When we now remove an arbitrary part of the crystal, say, by truncating a corner, this equilibrium must become disturbed as a result. And the return to equilibrium can only take place when the surface-tension resistance, evoked by the renewed growth at the site of damage, will finally stand in the same relation to the restored shape again, as it was before the removal. And because at all non-damaged sites of the crystal equilibrium was not disturbed, we can now conclude that the site of damage has experienced a preferred increase of mass. In other words, when we have a crystal, and see how the growth rate differs with the distance from the crystal center, we find, through truncating a corner, which amounts to exploring the interior of the crystal, that growth intrinsically is faster at distances closer to the crystal's center, that is, linear growth (growth as seen along some direction) decreases with distance from that center.
The regeneration of a crystal (restoration of its intrinsic shape under given conditions) is a return to equilibrium in two respects :
One of the dynamic equilibrium between dissolution (or melting) and deposition, and one of the static equilibrium between surface-tension pressure and specific anisotropic directional (growth) force ( PRZIBRAM, Ibid., p.63). The latter equilibrium relates to the shape adopted by the crystal.
So now we have established that in a supersaturated solution (or undercooled melt) there is a Form-Potential Difference Field that is different for different directions, i.e. that is anisotropic, and that falls off with increasing distance from the center of the crystal (seed). And this form-potential difference field is equivalent to our Vector Rosette of Actual Growth as a set of (fast) molethynes, that was discussed in Part XXIX Sequel-15 .
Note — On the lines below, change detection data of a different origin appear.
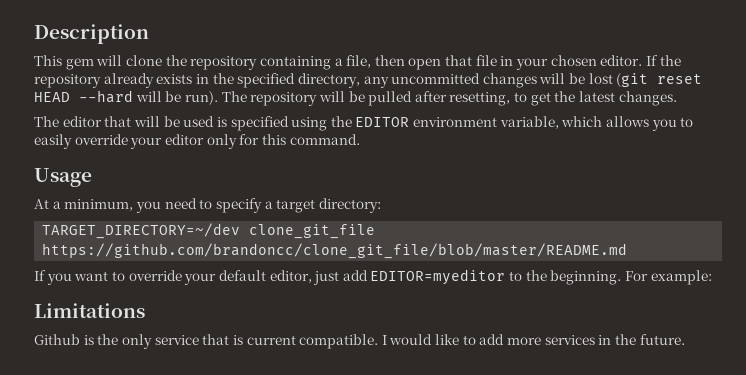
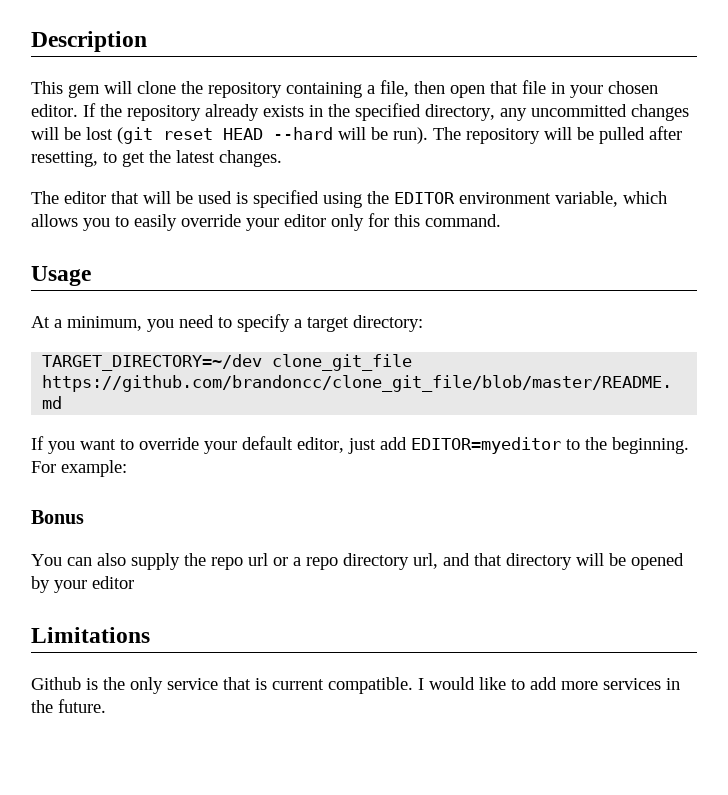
(712, 277) none -> [31,510,84,524] [31,553,684,570] [31,576,134,593] // Bonus // You can also supply the repo url or a repo directory url, and that directory will be opened by your editor

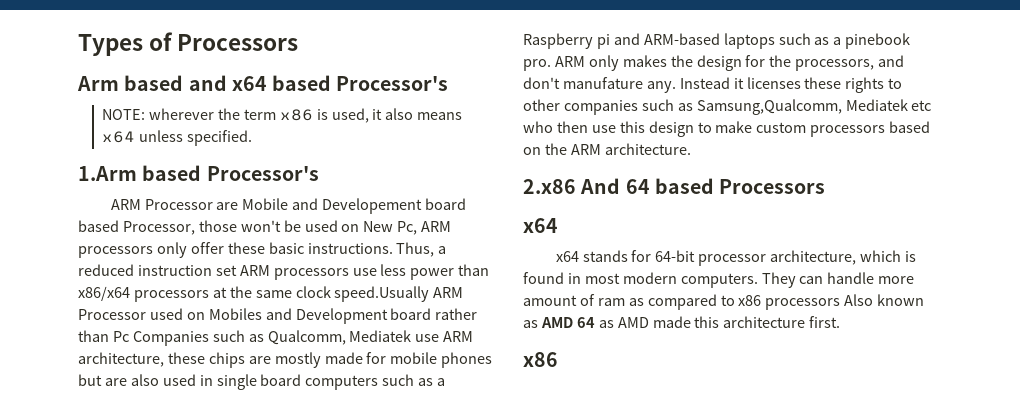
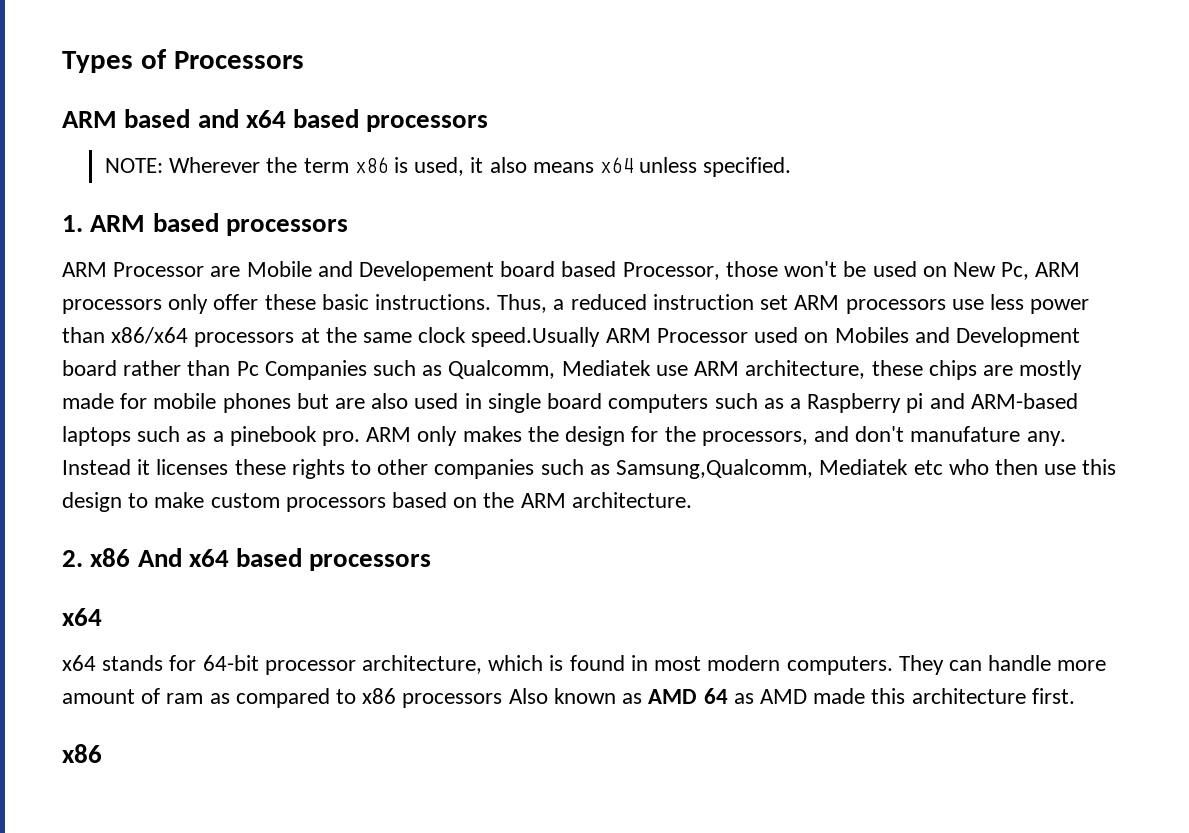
[77,76,119,91] Arm -> [62,111,117,128] ARM
[336,76,449,91] Processor's -> [366,115,489,132] processors
[148,108,214,120] wherever -> [169,157,261,173] Wherever
[78,165,319,181] 1.Arm based Processor's -> [62,213,348,236] 1. ARM based processors
[523,178,826,194] 2.x86 And 64 based Processors -> [62,548,432,571] 2. x86 And x64 based processors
Having considered the thermodynamics of crystallization as we see it in normal -- that is, not too fast-going -- crystallization, we must now turn to the formation of dendritic crystals, which is a case of very fast crystallization. Thereby we will especially concentrate on the dendritic ice crystals that form directly from water vapor in the air, that is, from a gaseous solution of water vapor in the air, as we see them in certain kinds of snow crystals and in windowpane frost. Much work on this subject has already been done on this website. We have discussed the formation of such crystals, mainly from a morphological point of view (Part XXIX Sequel-3, Part XXIX Sequel-6, Part XXIX Sequel-8, Part XXIX Sequel-15). Now we will discuss it from a thermodynamic viewpoint (which we already began in the previous document) and compare it with truly far-from-equilibrium thermodynamic systems such as the Bénard Instability (discussed earlier).
Probably the best way to assess the thermodynamic status of dendritic crystallization, taking as an example that of water vapor from the air, is to depart from the potential-energy discharge together with the fact of high supersaturation levels of water vapor with respect to ice. The most favorable temperatures for the dendritic ice crystals to evolve are around minus 150 C, because there the largest amount of water vapor per unit air volume can exist (as vapor) before this vapor turns into (macroscopic) droplets of liquid water (from which no snow crystals or windopane ice feathers will develop). So here the conditions are favorable for fast ice crystal growth.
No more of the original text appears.